§ YOUR OBJECTIVE:
Nothing but the pictures gets dropped; retype every entry exactly.
[Opening STORED DATA section]
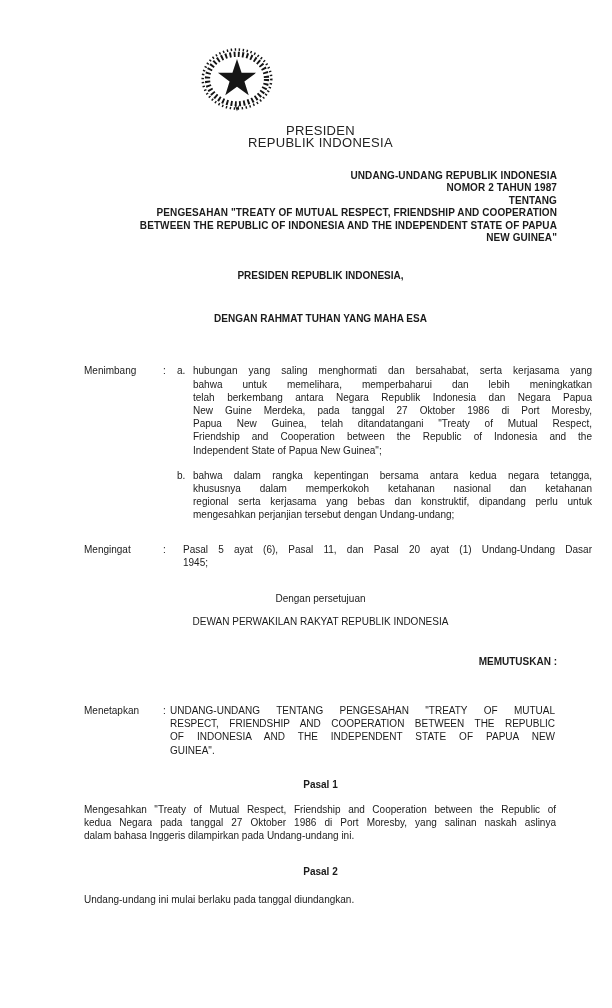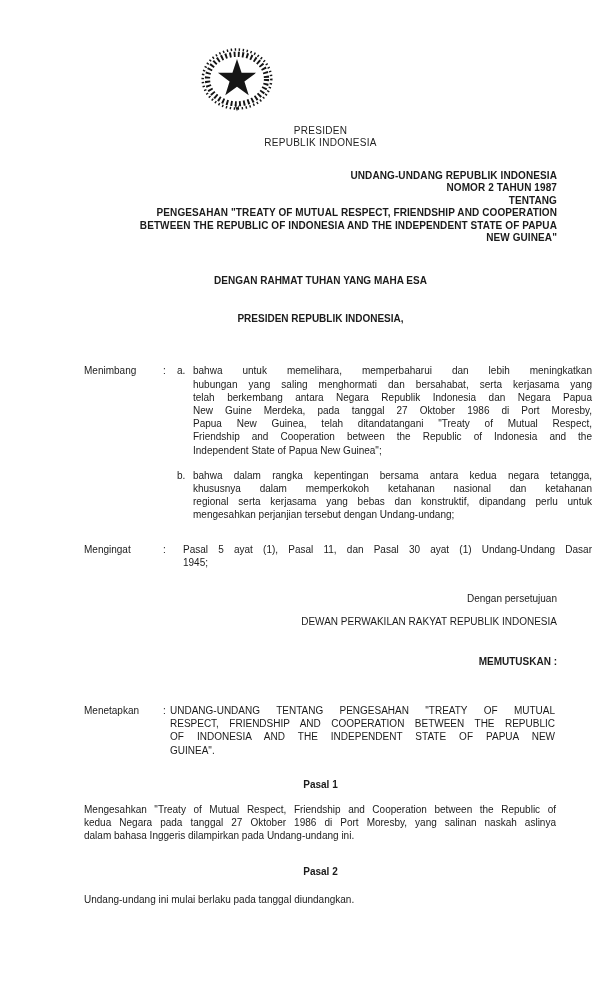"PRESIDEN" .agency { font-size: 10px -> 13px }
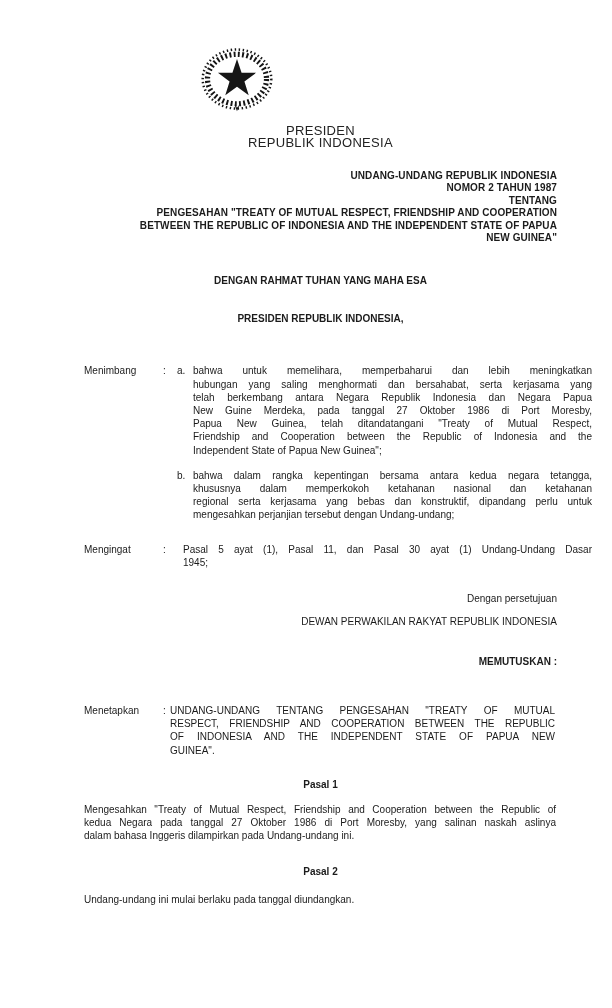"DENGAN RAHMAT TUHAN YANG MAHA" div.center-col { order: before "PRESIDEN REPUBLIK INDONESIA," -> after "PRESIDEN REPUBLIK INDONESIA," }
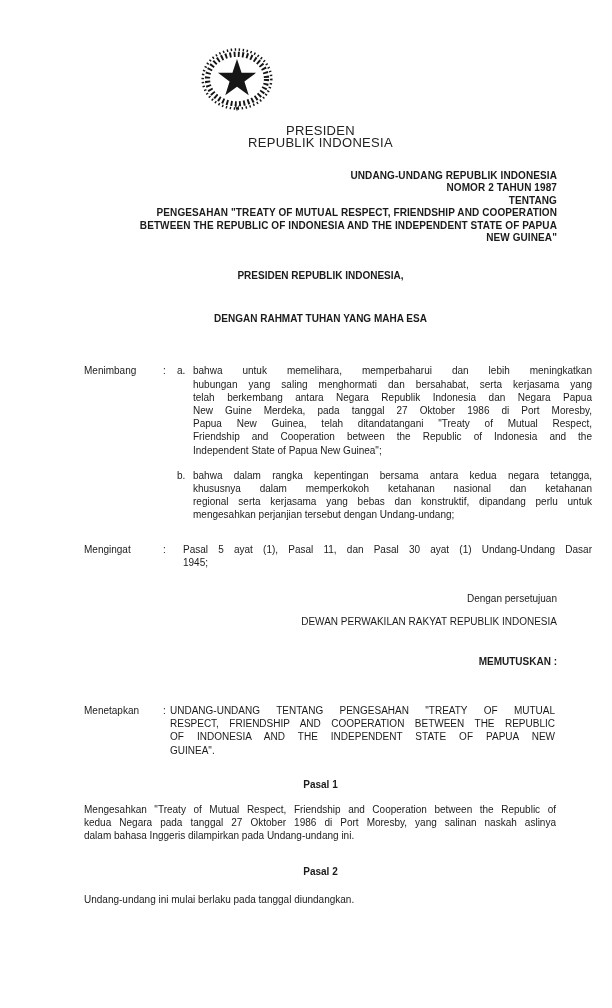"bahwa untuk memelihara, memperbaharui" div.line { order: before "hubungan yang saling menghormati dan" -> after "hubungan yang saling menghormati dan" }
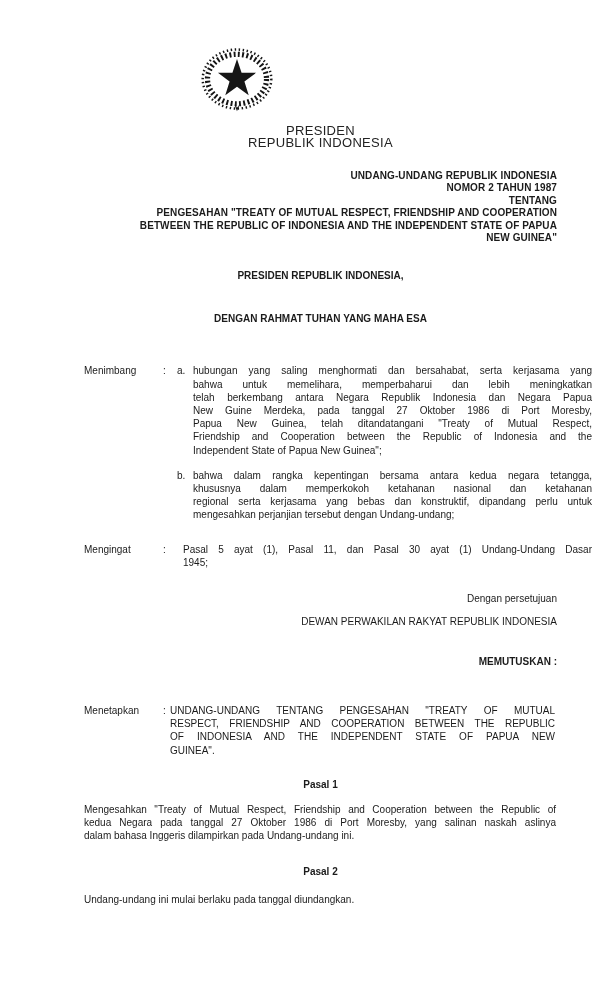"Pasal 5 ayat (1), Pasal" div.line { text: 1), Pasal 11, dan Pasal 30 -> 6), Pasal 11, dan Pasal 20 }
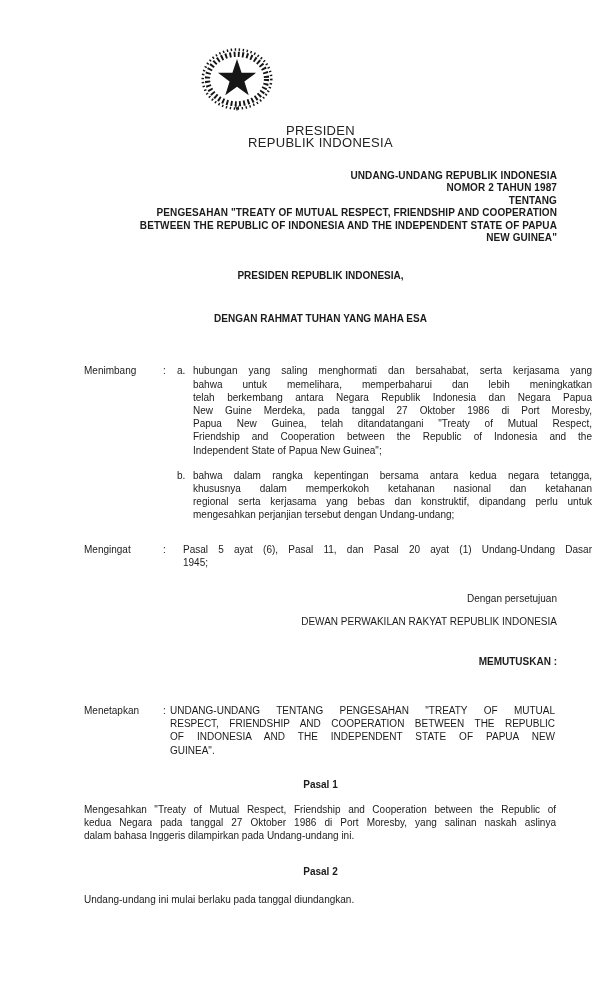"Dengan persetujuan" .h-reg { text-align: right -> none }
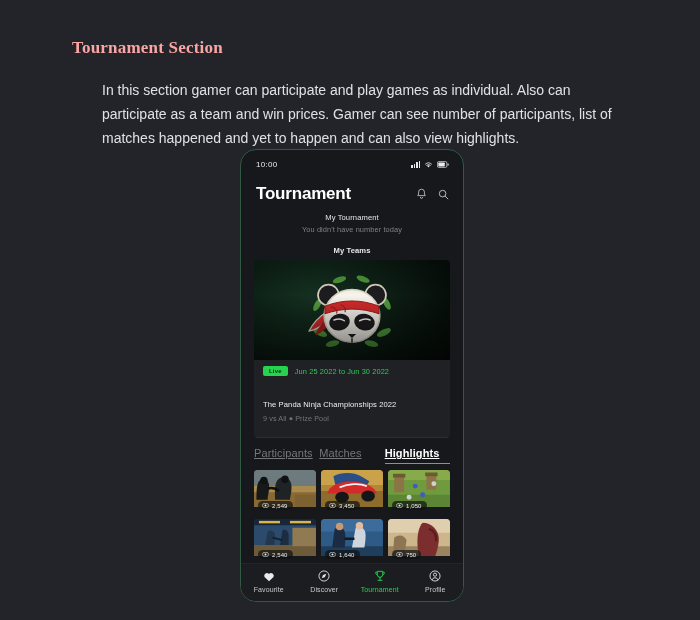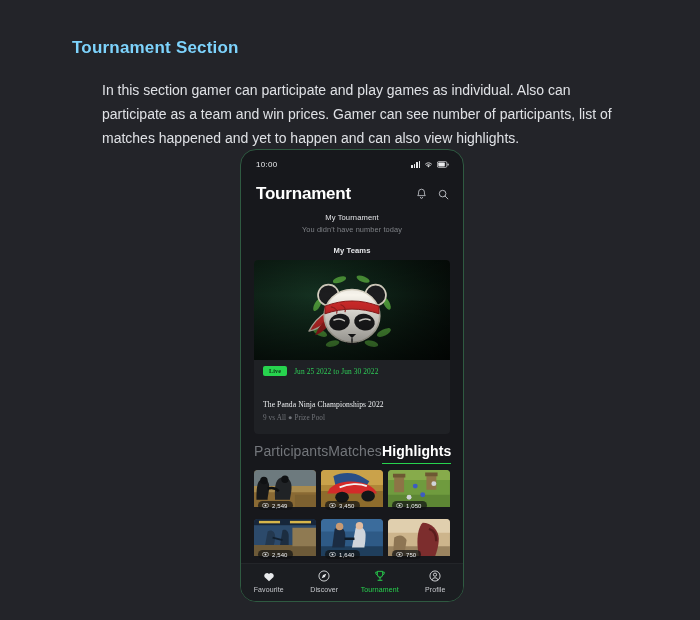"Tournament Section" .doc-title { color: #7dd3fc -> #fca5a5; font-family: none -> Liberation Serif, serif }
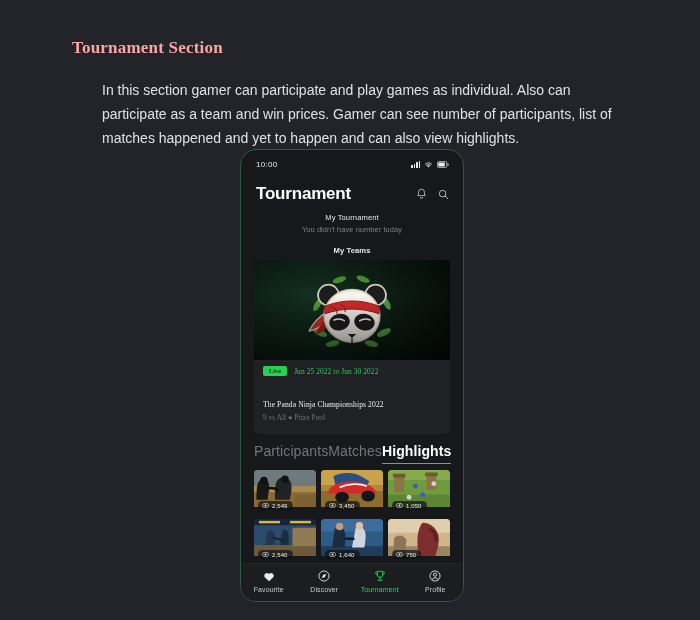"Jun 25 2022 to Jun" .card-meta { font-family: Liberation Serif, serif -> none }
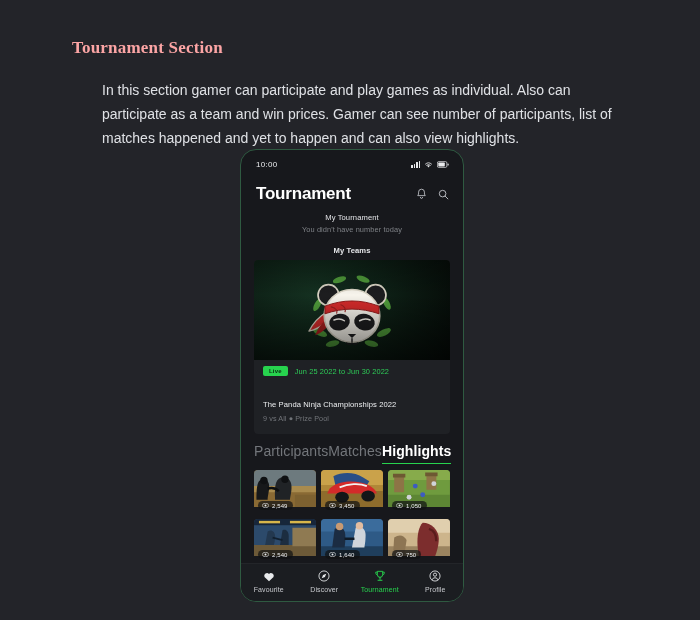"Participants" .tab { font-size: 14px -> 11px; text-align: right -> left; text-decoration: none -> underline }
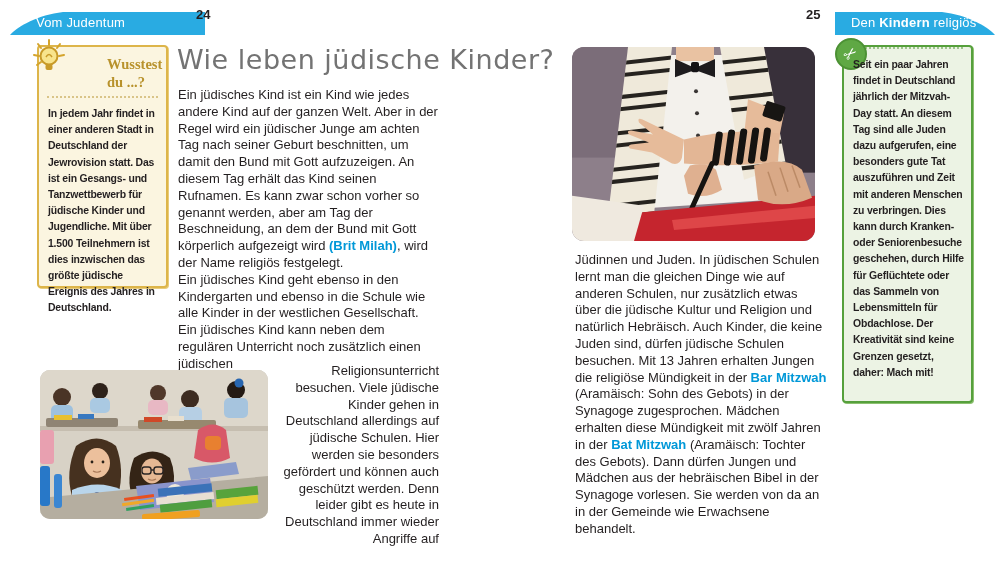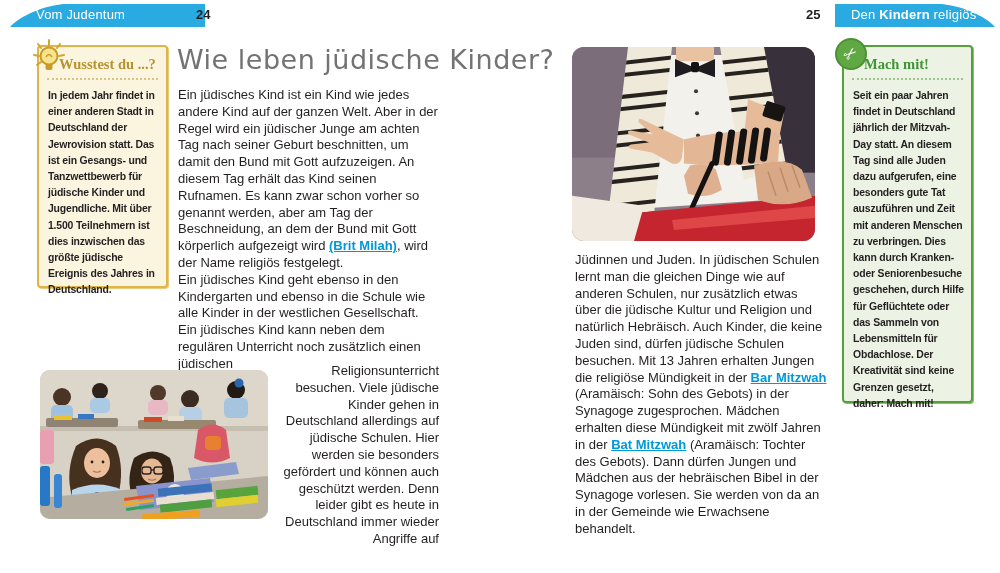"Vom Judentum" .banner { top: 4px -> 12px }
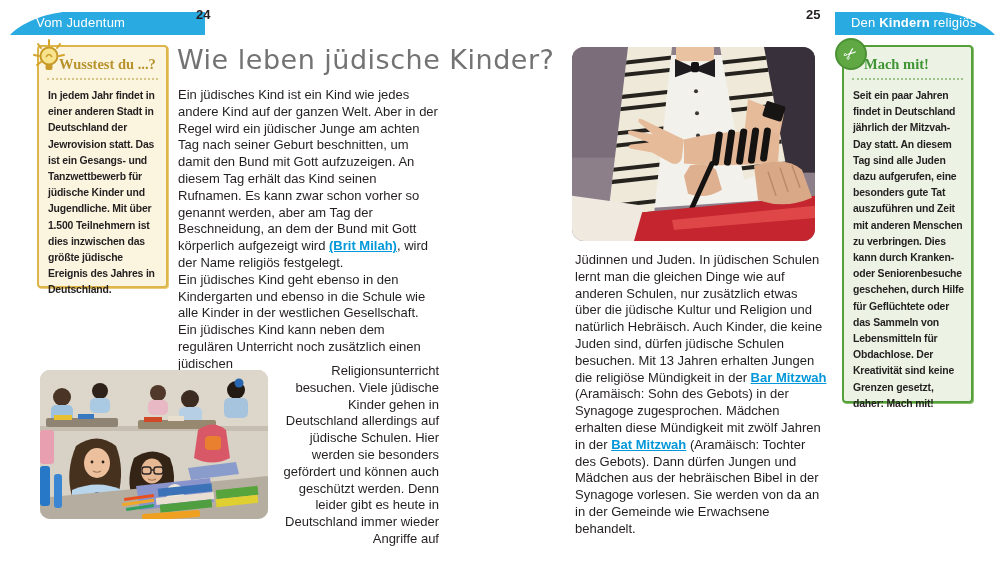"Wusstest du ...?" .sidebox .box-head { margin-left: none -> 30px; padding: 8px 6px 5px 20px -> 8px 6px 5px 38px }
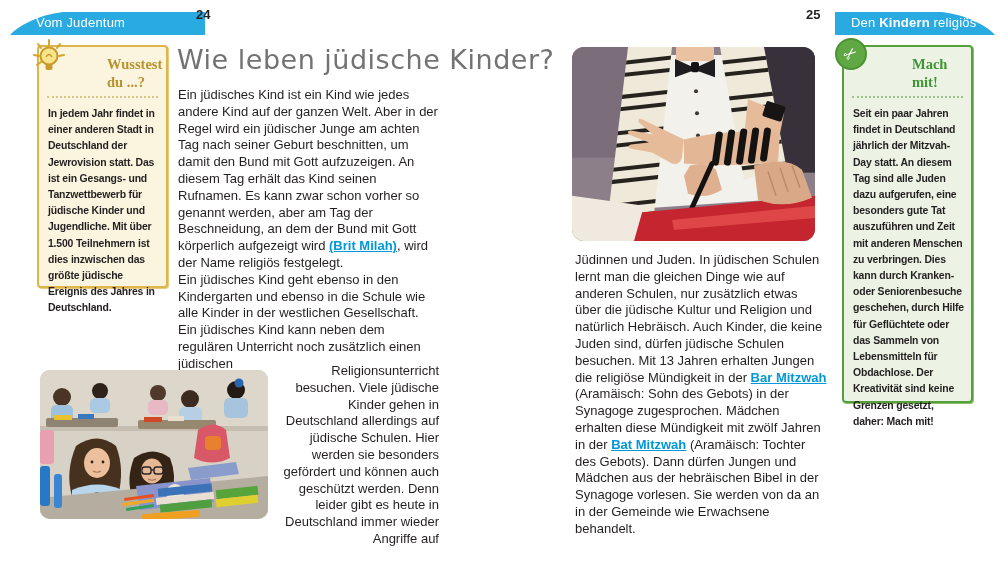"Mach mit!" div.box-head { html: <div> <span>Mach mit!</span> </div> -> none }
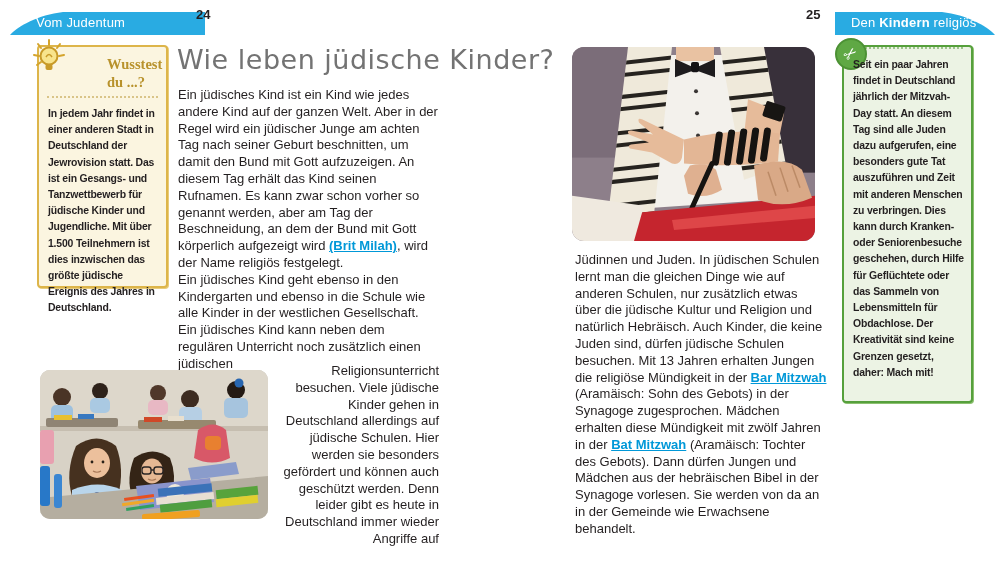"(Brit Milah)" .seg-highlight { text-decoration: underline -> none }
[Closing STORED DATA section]
§ RESPONSE BELOW:
"PRESIDEN" .agency { font-size: 10px -> 13px }
"DENGAN RAHMAT TUHAN YANG MAHA" div.center-col { order: before "PRESIDEN REPUBLIK INDONESIA," -> after "PRESIDEN REPUBLIK INDONESIA," }
"bahwa untuk memelihara, memperbaharui" div.line { order: before "hubungan yang saling menghormati dan" -> after "hubungan yang saling menghormati dan" }
"Pasal 5 ayat (1), Pasal" div.line { text: 1), Pasal 11, dan Pasal 30 -> 6), Pasal 11, dan Pasal 20 }
"Dengan persetujuan" .h-reg { text-align: right -> none }
"Tournament Section" .doc-title { color: #7dd3fc -> #fca5a5; font-family: none -> Liberation Serif, serif }
"Jun 25 2022 to Jun" .card-meta { font-family: Liberation Serif, serif -> none }
"Participants" .tab { font-size: 14px -> 11px; text-align: right -> left; text-decoration: none -> underline }
"Vom Judentum" .banner { top: 4px -> 12px }
"Wusstest du ...?" .sidebox .box-head { margin-left: none -> 30px; padding: 8px 6px 5px 20px -> 8px 6px 5px 38px }
"Mach mit!" div.box-head { html: <div> <span>Mach mit!</span> </div> -> none }
"(Brit Milah)" .seg-highlight { text-decoration: underline -> none }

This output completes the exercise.